Hallo Beautiful/Handsome c:
I'm back! Finally, corrrect? Everyone, missed me so much and I missed you just as much. School has been in the way, and everything, so I'm really sorry. But, I'm here again, so, no need to fear.
I'm going to improve my Anon-Skills. Meaning, I'm going to help out with other people on here, make people happy, ect. I really want it to be like last summer. No worries, hate, drama. Polyvore has been a quite a ride for me. It's been bumpy, curvy, smooth. And I'll be here forever for you guys, and you should know that. So, I'll tell you a story about myself and how I ended up on here.

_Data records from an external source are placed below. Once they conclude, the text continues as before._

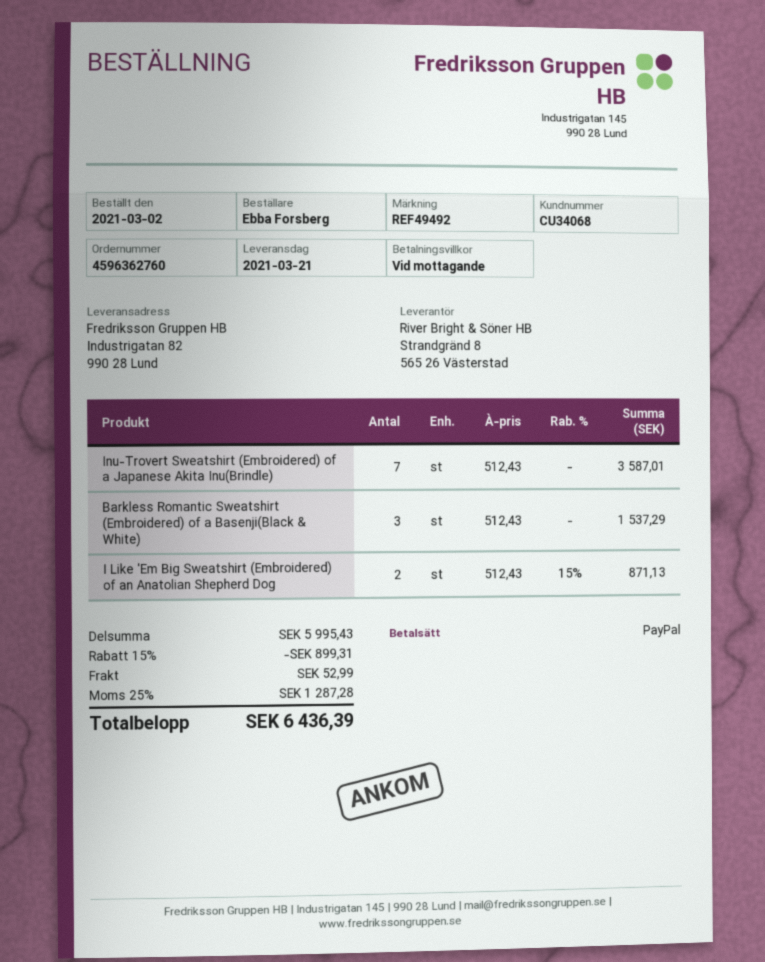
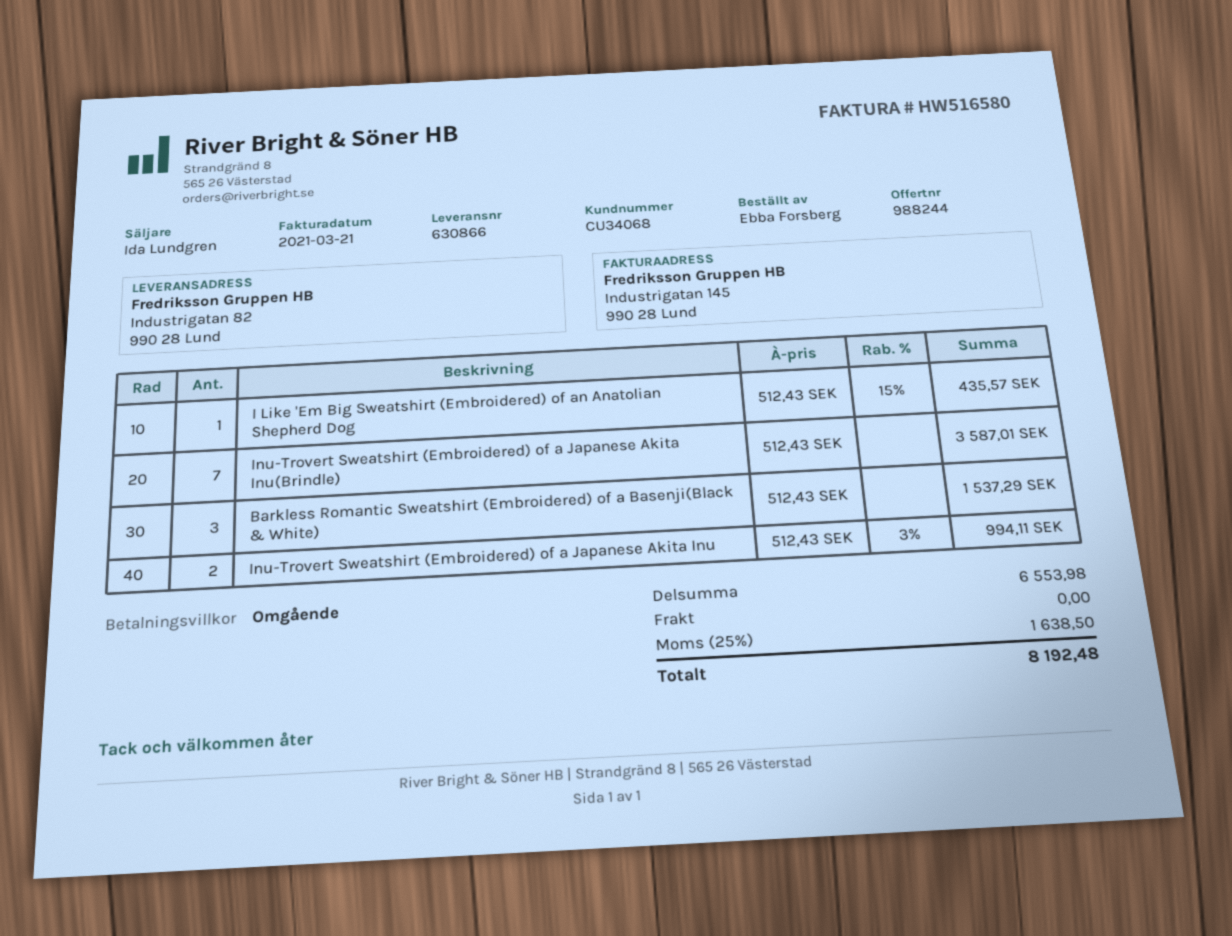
I Like 'Em Big Sweatshirt (Embroidered) of an Anatolian Shepherd Dog: 2 x 512.43 - 15% = 871.13 -> 1 x 512.43 - 15% = 435.57
Inu-Trovert Sweatshirt (Embroidered) of a Japanese Akita Inu: none -> 2 x 512.43 - 3% = 994.11
subtotal: 5995.43 -> 6553.98
discount: 15% = 899.31 -> none
shipping: 52.99 -> 0.00
tax: 25% = 1287.28 -> 25% = 1638.50
total: 6436.39 -> 8192.48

So, way back in Summer of last year I was deeply depressed. Like real, legit depressed. I really didn't know why though. I was in the 6th grade (Yes, I'm in 7th now) and everywhere Ilokked people were being bullied. No one bullied me, since I was the quiet girl in school. My friends were bullied, everyone was. I have the tensency of making things very personal. Like the bulling, my mind took it like I was the one evryone was bulling. It was hard for me, since I thought no one would understand. I soon realized that all the emotions I jumbled up in my head, I could create many scenes in my head, so I began to write. Lovestorys, Horror (Which I was like aa total expert at making stories of jk). People really started to noticed that I wasn't quiet for just want wanting to be quiet. I came to a story writing site called Quizzaz (Quotetv) and a lot of people used sets from here. I made this account, loving the idea of people trying to make others happy. It helped me alot. You guys helped me alot.
I love you guys.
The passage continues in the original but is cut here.